Reviewing Common Mistakes
Many beginning cartoonists — and too many intermediate practitioners — tend to limit the emotional spectrum of their characters. Some find themselves concentrating so much on the mechanics and proportions of drawing that they disregard emotion. Still others fall into the habit of drawing the same figures the same way, assembly-line style. In either case, the biggest mistake in drawing emotion is failing to draw it in the first place.
Another mistake is rooted in character design. Often a character is designed with huge eyes that, even when half-lidded, tend to communicate shock and surprise. If you find yourself stretching the skull vertically to support the massive eyes you've designed, you may want to consider drawing the eyes smaller. It's like having a stereo that has two settings: loud and louder.

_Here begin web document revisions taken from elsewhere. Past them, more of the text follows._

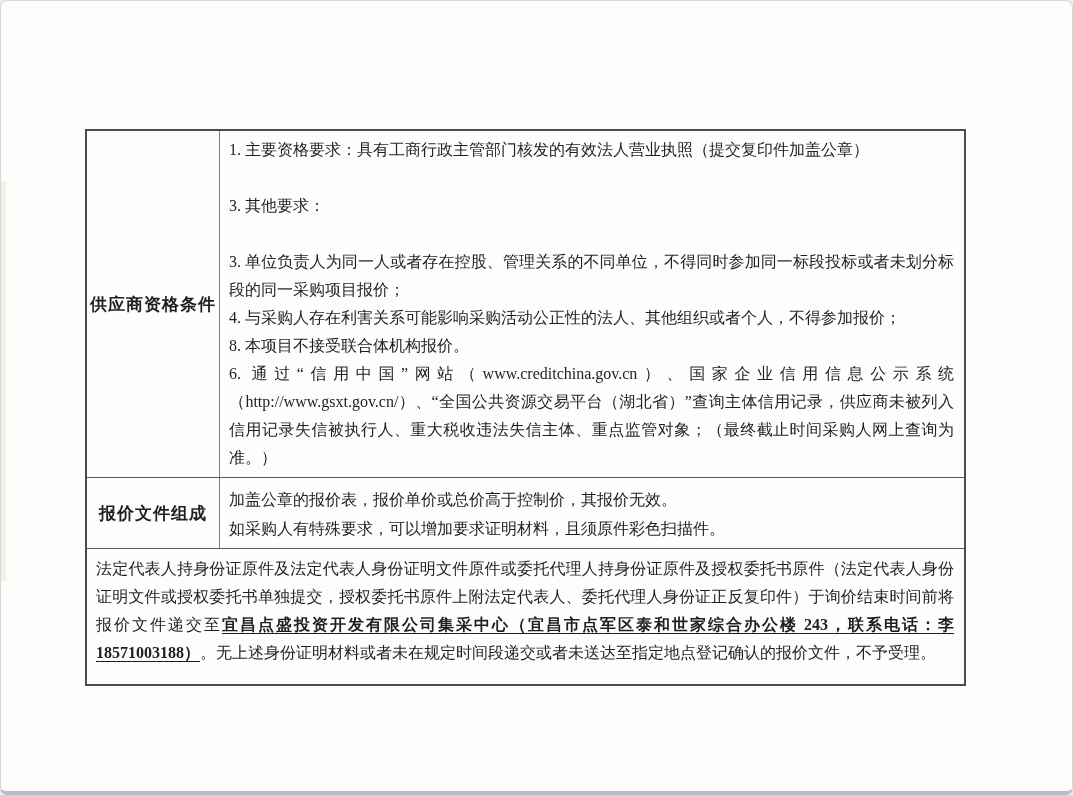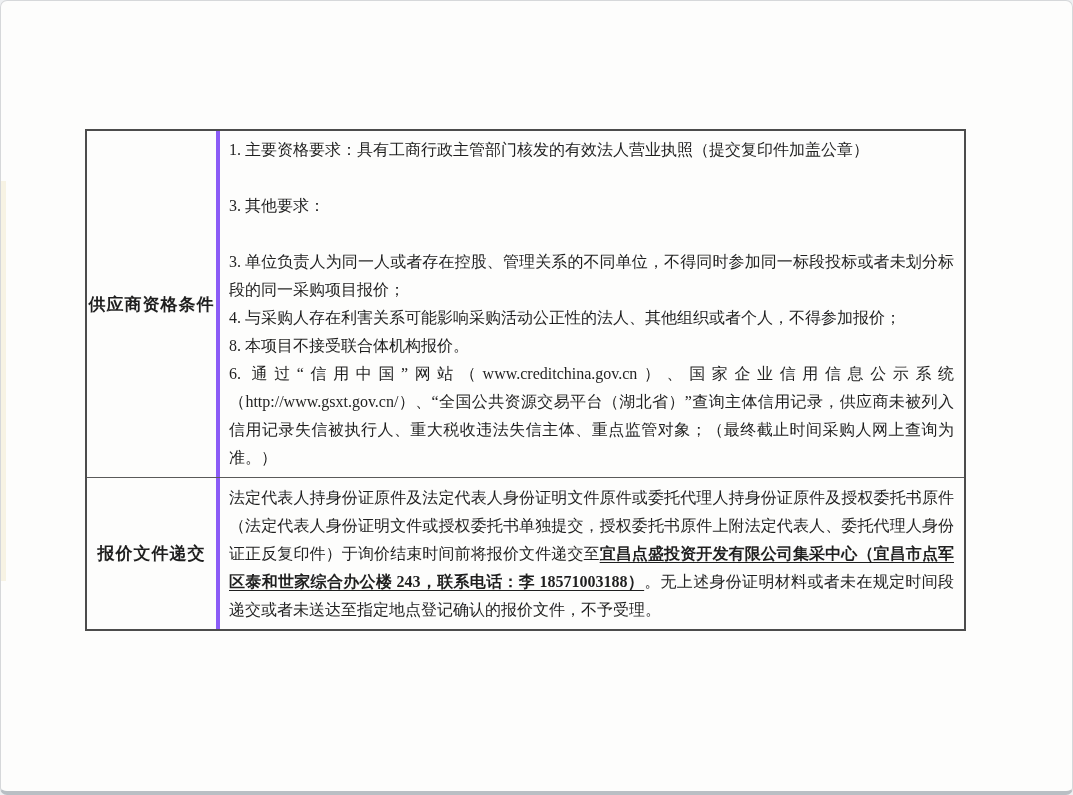"供应商资格条件" .t-label { border-right: 4px solid #8b5cf6 -> 1px solid #8b5cf6 }
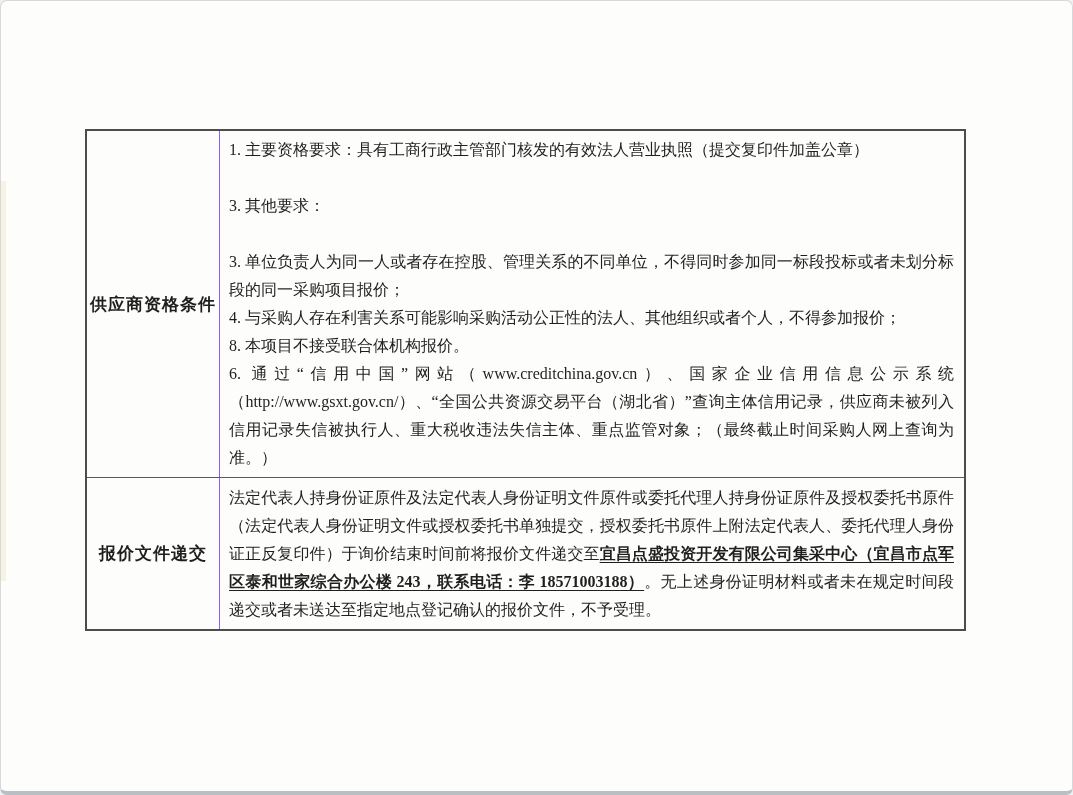"报价文件组成" div.t-row { html: none -> <div> <div>报价文件组成</div> <div> <p>加盖公章的报价表，报价单价或总价高于控制价，其报价无效。</p> <p>如采购人有特殊要求，可以增加要求证明材料，且须原件彩色扫描件。</p> </div> </div> }
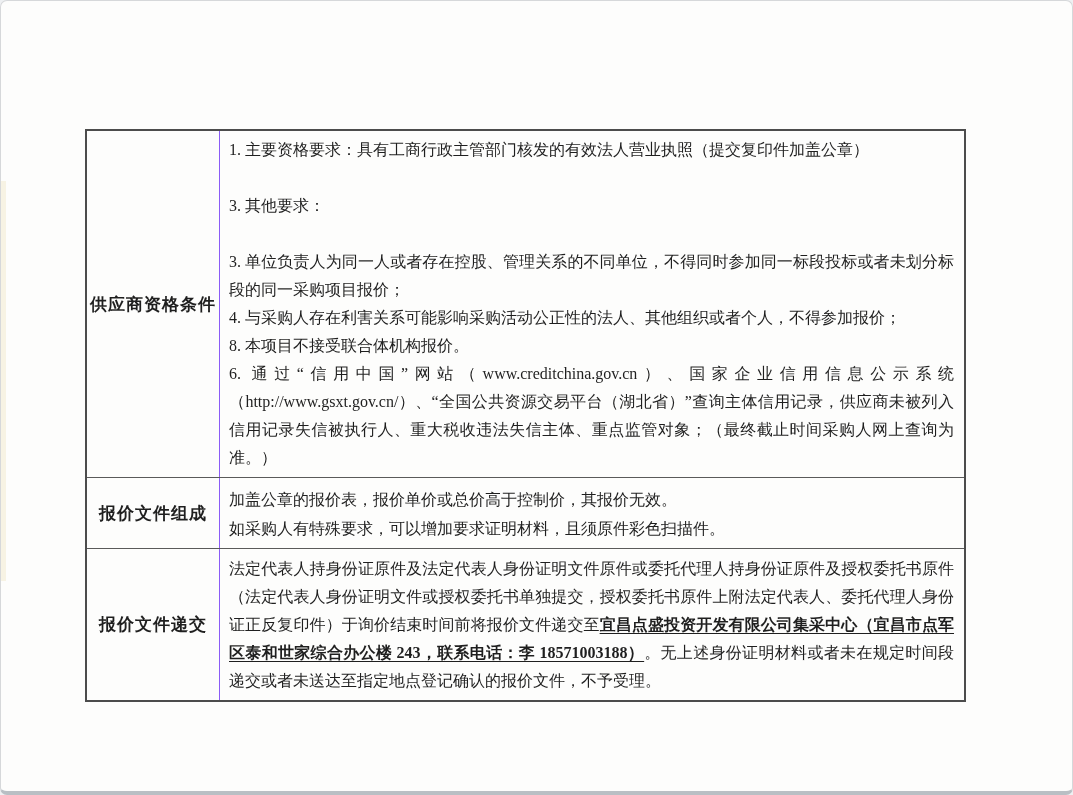"报价文件递交" div.t-label { html: <div>报价文件递交</div> -> none }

You need to consider your character's quiet time, too.
Try to extend your emotional vocabulary by one expression a day. In your sketchbook, try to draw one face expressing an emotion you pick at random from a dictionary. Or try to draw an expression for each letter of the alphabet, once a day. Again, draw the face only. It will broaden your experience and help you to keep emotions in mind as you draw.
A third mistake is overusing a certain gesture or facial expression. For example, many manga-influenced comics have a tendency to overuse the wink. In American comics, it's the index finger sticking straight up to make a point. Both are very useful in expressing emotion. However, they can lose their potency if repeated over and over again.